Trond Holand

Trond Holand

Norwegian University of Life Sciences, Norway

Title: Combined between-and within patient Response Surface Pathway design


Dr. Trond Holand graduated as a veterinarian from the Norwegian School of Veterinary Science (NVH), Oslo, Norway in 1995. Besides experience from practice as a veterinary surgeon, he is co-founder of US based OptiNose Inc. ( with strong phase III results, has 12 years experience from medical research and contributed to 8 publications in international medical journals. He started as a PhD fellow at NVH with Prof. Stig Larsen in 2013 and will finalize his thesis in Clinical Research Methodology in 2015.
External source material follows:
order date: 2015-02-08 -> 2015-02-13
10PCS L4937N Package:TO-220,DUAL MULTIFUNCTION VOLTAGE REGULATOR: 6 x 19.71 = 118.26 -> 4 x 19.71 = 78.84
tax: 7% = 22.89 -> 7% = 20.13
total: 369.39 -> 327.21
Background: This study describes a combination of between- and within patient in a two dimensional Response Surface Pathway (RSP) design and introduce a randomization procedure in the clinical trial. This development is exemplified by a dose-response study of Qlice in treatment of Atlantic salmon against sea lice (salmon louse).
Methods: The study was performed as a “between-patient” three level RSP trial in single dose finding and “within-patient” RSP in duration of the dose. Reduction in lice was the outcome variable. The study consisted of 15 net pens (3,6 mill. salmon incl. control) with minimum 4 lice/fish. The study was conducted to determine the minimum efficient dose (MED) of a new treatment procedure. Adjustment of the dose from one design level to the next and duration between treatments within net pens was based on k-adjustment factors estimated to ensure coverage of the entire two predefined windows. Three net pens were included on the first dose/design level, five on the second and seven on the third. In order to obtain the “between patient” RSP in the dose arm, a randomization procedure was introduced.
Results: The optimal dose procedure of Qlice was estimated to 8.0 mg/kg biomass distributed during a period of 2 hours and 10 minutes. This dose procedure reduced the= percent lice with 83.6 %. No obvious interaction between dose and duration of dosage was detected. No adverse events were recorded.
Conclusion: Both the two dimensional RSP design and the randomization procedure used in the dose-arm worked satisfactorily in the field.